Algorithms Q&A - Recent questions and answers in MDP

Answered: Jumpy Car - Estimate/Solve the V* values for the following MDP

Sun, 26 Apr 2026 13:09:30 +0000

Hello Professor,

Since S5 has a terminal value of 100, the optimal strategy is to move toward S5. So for the states on the left side, S2, S3, and S4, the best action is R. For the states on the right side, S6, S7, and S8, the best action is L.

The terminal state values are:

V(S1) = 1.732

V(S5) = 100

V(S9) = 1.732

Because the MDP is symmetric around S5:

V(S2) = V(S8)

V(S3) = V(S7)

V(S4) = V(S6)

Let:

x = V(S2) = V(S8)

y = V(S3) = V(S7)

z = V(S4) = V(S6)

The discount factor is 0.9. There is no living reward, so the value comes only from discounted future values.

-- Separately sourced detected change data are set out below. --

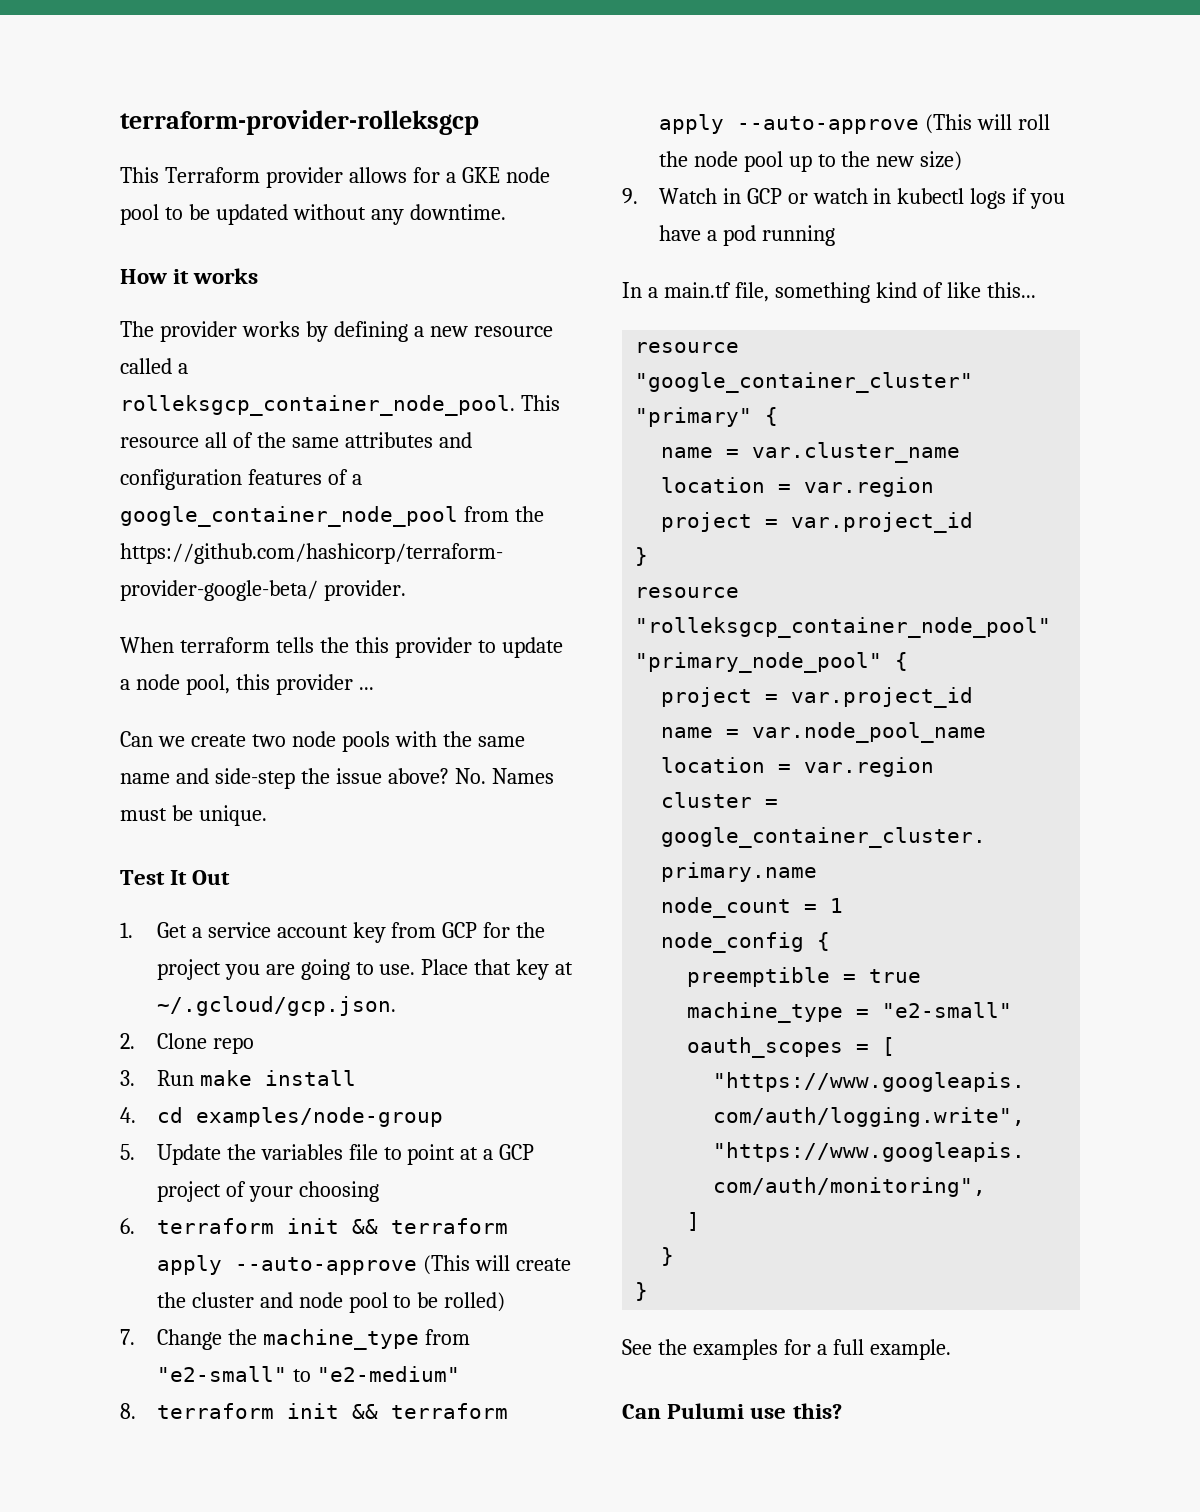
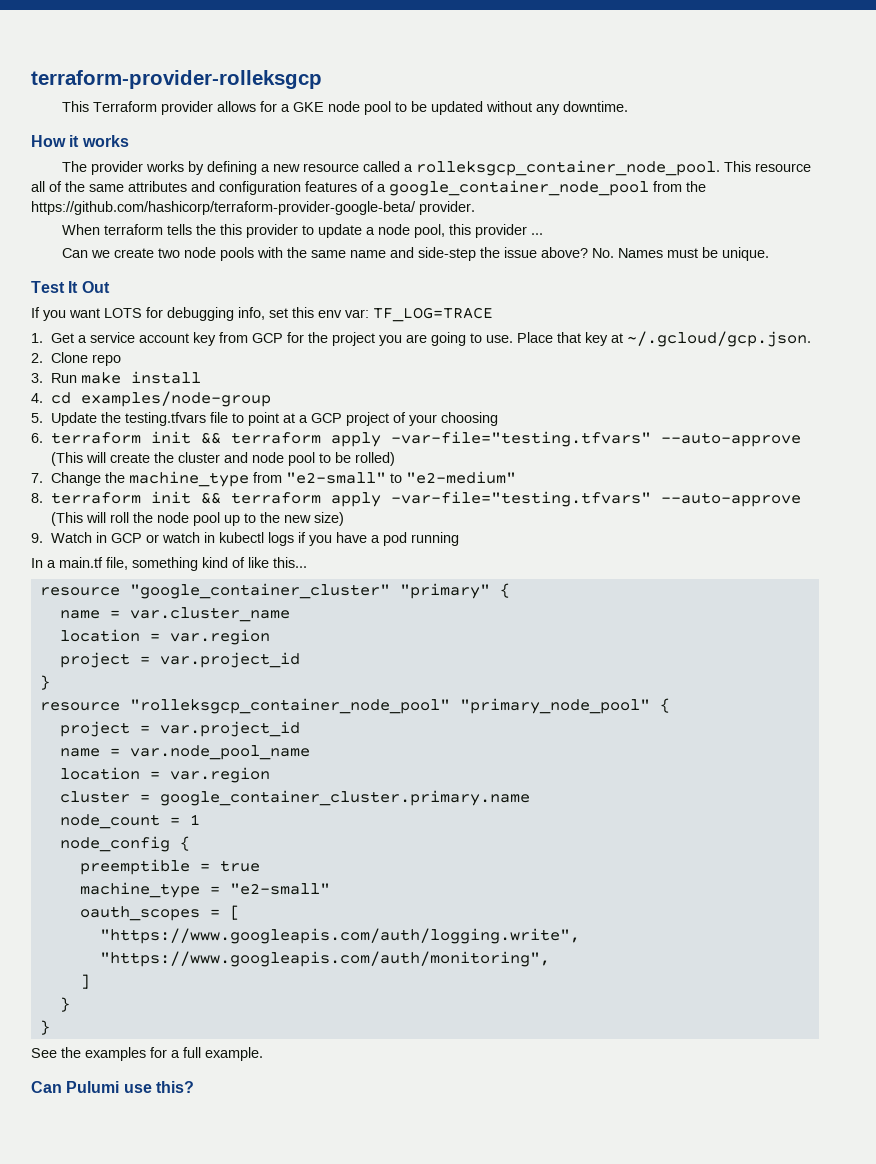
(231, 877) none -> [31,307,493,322] // If you want LOTS for debugging info, set this env var: TF_LOG=TRACE
[260,1144,343,1160] variables -> [124,412,206,426] testing.tfvars
(222, 1265) none -> [390,431,651,447] -var-file="testing.tfvars"
(724, 124) none -> [390,491,651,507] -var-file="testing.tfvars"

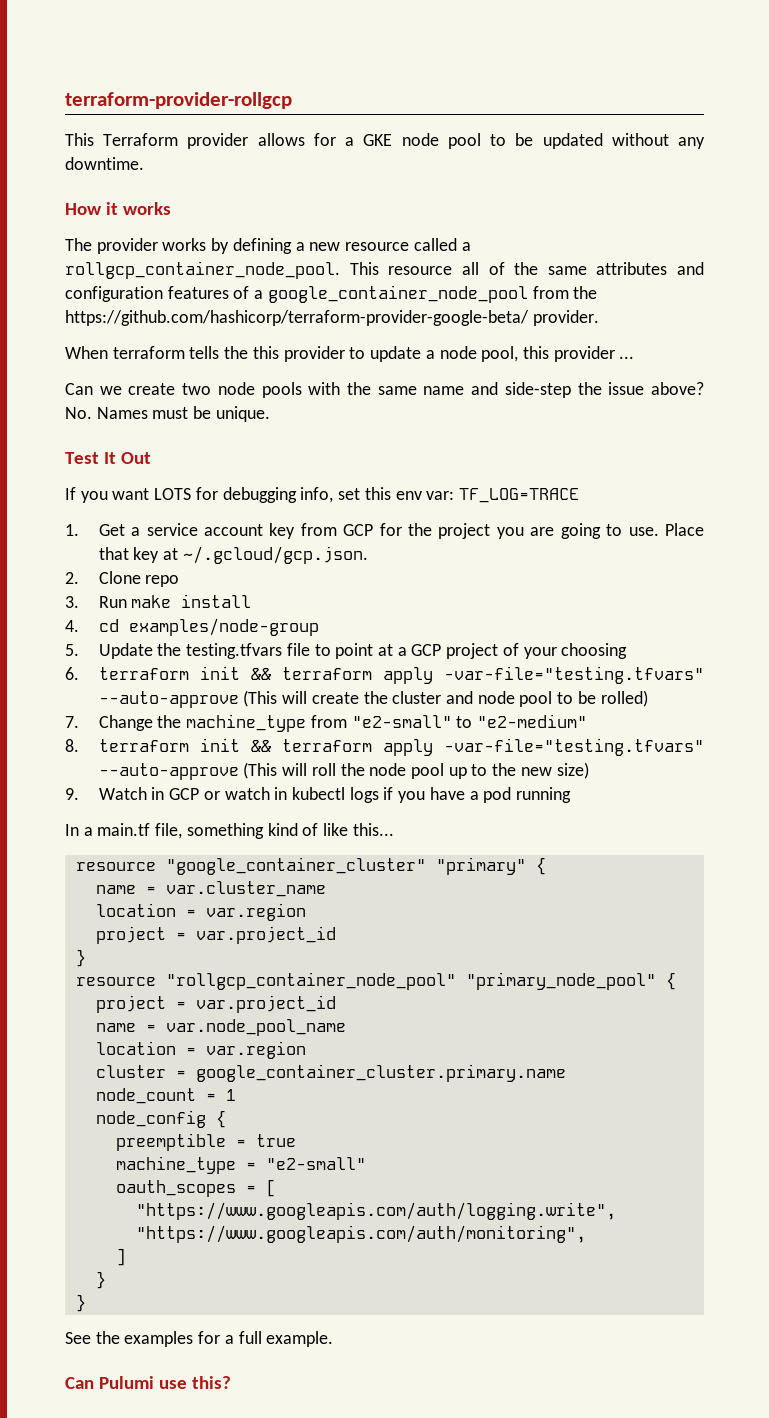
[31,70,322,89] terraform-provider-rolleksgcp -> [65,92,292,109] terraform-provider-rollgcp
[416,160,721,176] rolleksgcp_container_node_pool. -> [65,261,340,279] rollgcp_container_node_pool.
[129,698,450,714] "rolleksgcp_container_node_pool" -> [165,972,456,990] "rollgcp_container_node_pool"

For S4, moving right gives:

z = 0.9(0.4(100) + 0.5z + 0.1z)

z = 0.9(40 + 0.6z)

z = 36 + 0.54z

0.46z = 36

z = 78.26

So:

V(S4) = V(S6) = 78.26

For S3, moving right gives:

y = 0.9(0.4z + 0.5(100) + 0.1y)

Substituting z = 78.26:

y = 0.9(0.4(78.26) + 50 + 0.1y)

y = 73.17 + 0.09y

0.91y = 73.17

y = 80.41

So:

V(S3) = V(S7) = 80.41

For S2, moving right gives:

x = 0.9(0.4y + 0.5z + 0.1x)

Substituting y = 80.41 and z = 78.26:

x = 0.9(0.4(80.41) + 0.5(78.26) + 0.1x)

x = 64.16 + 0.09x

0.91x = 64.16

x = 70.51

So:

V(S2) = V(S8) = 70.51

Therefore, the final values are:

V(S1) = 1.732

V(S2) = 70.51

V(S3) = 80.41

V(S4) = 78.26

V(S5) = 100

V(S6) = 78.26

V(S7) = 80.41

V(S8) = 70.51

V(S9) = 1.732

Final answer:

[1.732, 70.51, 80.41, 78.26, 100, 78.26, 80.41, 70.51, 1.732]

The values are not perfectly increasing as the states get closer to S5 because there is a chance of jumping two spaces. This means that being one step away from S5 is not always better than being two steps away, depending on the transition probabilities

Answered: Why is it useful to compute the marginal distribution instead of working with the full joint distribution?

Thu, 16 Apr 2026 07:44:10 +0000

Hello,

Here is my solution according to the given:

We are interested only in Y = umbrella usage, not in X = weather condition.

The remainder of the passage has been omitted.